SUPPLIED MATERIAL
══════════

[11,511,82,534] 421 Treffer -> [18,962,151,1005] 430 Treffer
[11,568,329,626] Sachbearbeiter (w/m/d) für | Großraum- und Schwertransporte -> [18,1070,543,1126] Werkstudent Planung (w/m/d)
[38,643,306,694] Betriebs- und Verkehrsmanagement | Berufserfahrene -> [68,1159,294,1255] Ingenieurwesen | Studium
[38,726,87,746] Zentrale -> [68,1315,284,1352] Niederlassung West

══════════

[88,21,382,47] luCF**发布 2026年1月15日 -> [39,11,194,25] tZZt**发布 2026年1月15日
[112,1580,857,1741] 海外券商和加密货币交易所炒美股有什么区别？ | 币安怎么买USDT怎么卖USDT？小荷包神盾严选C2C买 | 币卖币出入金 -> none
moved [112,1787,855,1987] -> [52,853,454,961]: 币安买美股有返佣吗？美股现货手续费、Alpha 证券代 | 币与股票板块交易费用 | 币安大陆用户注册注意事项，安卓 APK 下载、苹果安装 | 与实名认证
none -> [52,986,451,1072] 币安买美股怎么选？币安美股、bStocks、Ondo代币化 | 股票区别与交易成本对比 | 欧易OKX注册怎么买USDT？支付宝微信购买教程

══════════

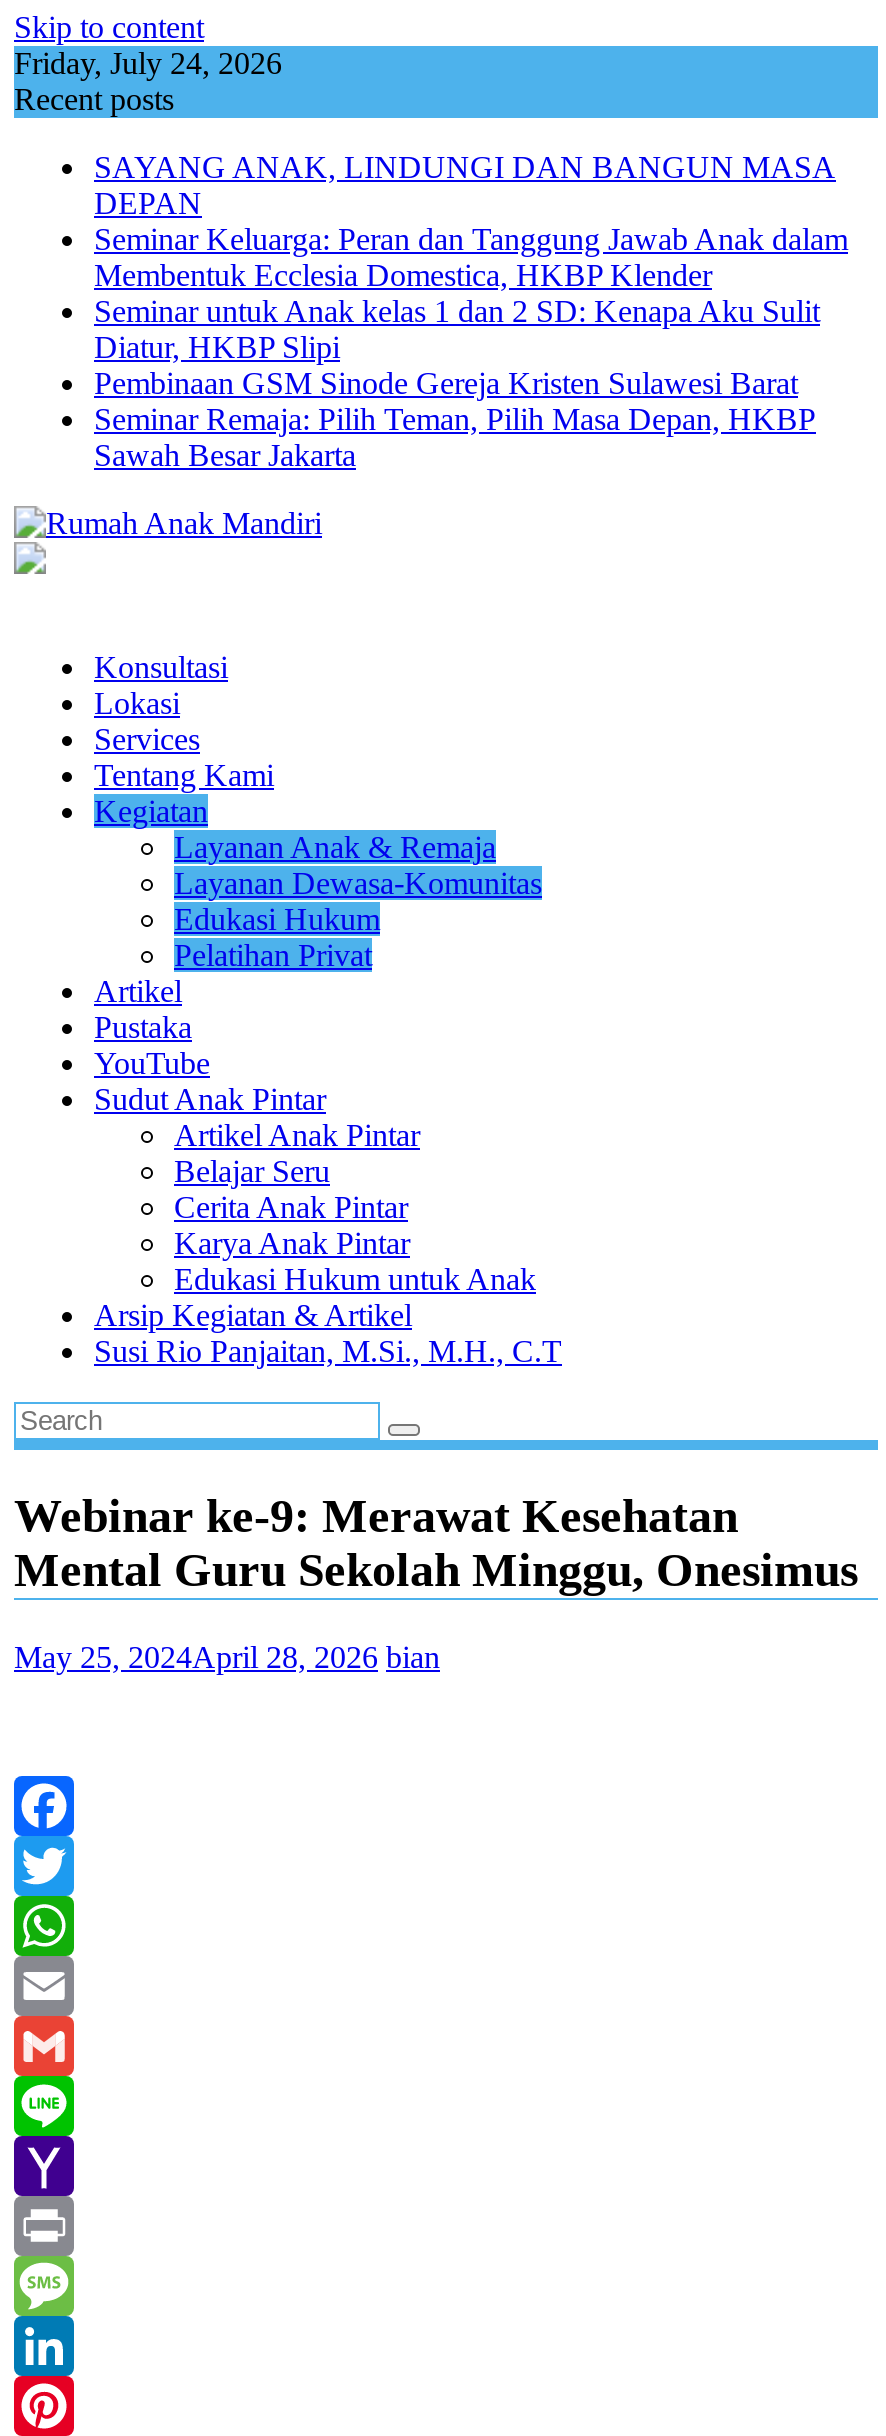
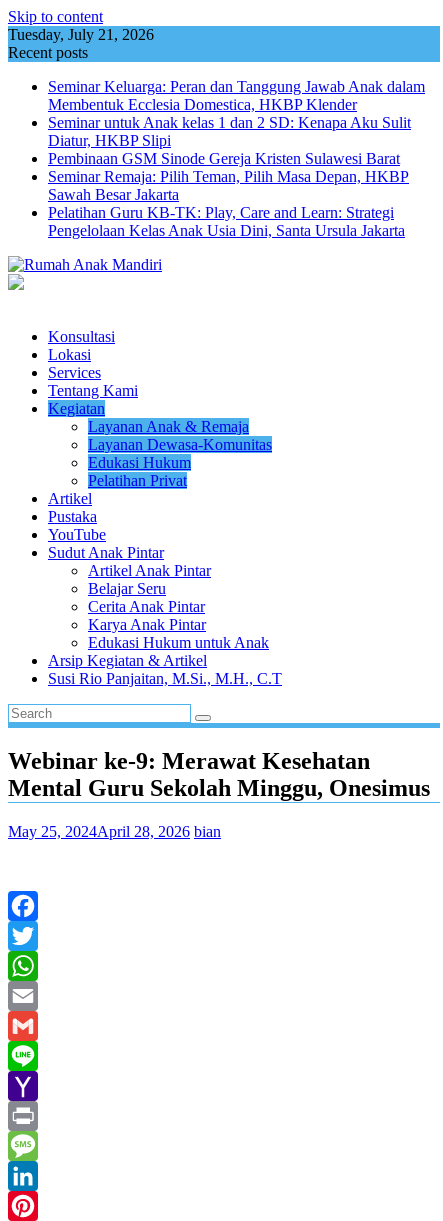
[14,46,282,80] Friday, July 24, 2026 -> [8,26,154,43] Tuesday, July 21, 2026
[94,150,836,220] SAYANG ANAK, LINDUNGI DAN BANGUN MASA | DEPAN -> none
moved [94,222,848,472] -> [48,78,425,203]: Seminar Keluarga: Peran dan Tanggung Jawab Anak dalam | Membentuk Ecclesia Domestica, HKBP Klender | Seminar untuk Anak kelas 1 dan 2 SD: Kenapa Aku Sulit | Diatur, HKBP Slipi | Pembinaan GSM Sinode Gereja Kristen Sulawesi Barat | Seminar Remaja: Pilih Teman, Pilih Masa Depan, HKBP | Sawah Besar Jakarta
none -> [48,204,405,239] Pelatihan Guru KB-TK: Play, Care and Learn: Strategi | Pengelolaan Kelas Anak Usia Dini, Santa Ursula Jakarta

══════════

YOUR TASK
Reproduce exactly, and only, the part of the listing above that begins at the line with "[14,46,282,80] Friday, July" and goes on through the line with "none -> [48,204,405,239]".

ANSWER TO THIS TASK
[14,46,282,80] Friday, July 24, 2026 -> [8,26,154,43] Tuesday, July 21, 2026
[94,150,836,220] SAYANG ANAK, LINDUNGI DAN BANGUN MASA | DEPAN -> none
moved [94,222,848,472] -> [48,78,425,203]: Seminar Keluarga: Peran dan Tanggung Jawab Anak dalam | Membentuk Ecclesia Domestica, HKBP Klender | Seminar untuk Anak kelas 1 dan 2 SD: Kenapa Aku Sulit | Diatur, HKBP Slipi | Pembinaan GSM Sinode Gereja Kristen Sulawesi Barat | Seminar Remaja: Pilih Teman, Pilih Masa Depan, HKBP | Sawah Besar Jakarta
none -> [48,204,405,239] Pelatihan Guru KB-TK: Play, Care and Learn: Strategi | Pengelolaan Kelas Anak Usia Dini, Santa Ursula Jakarta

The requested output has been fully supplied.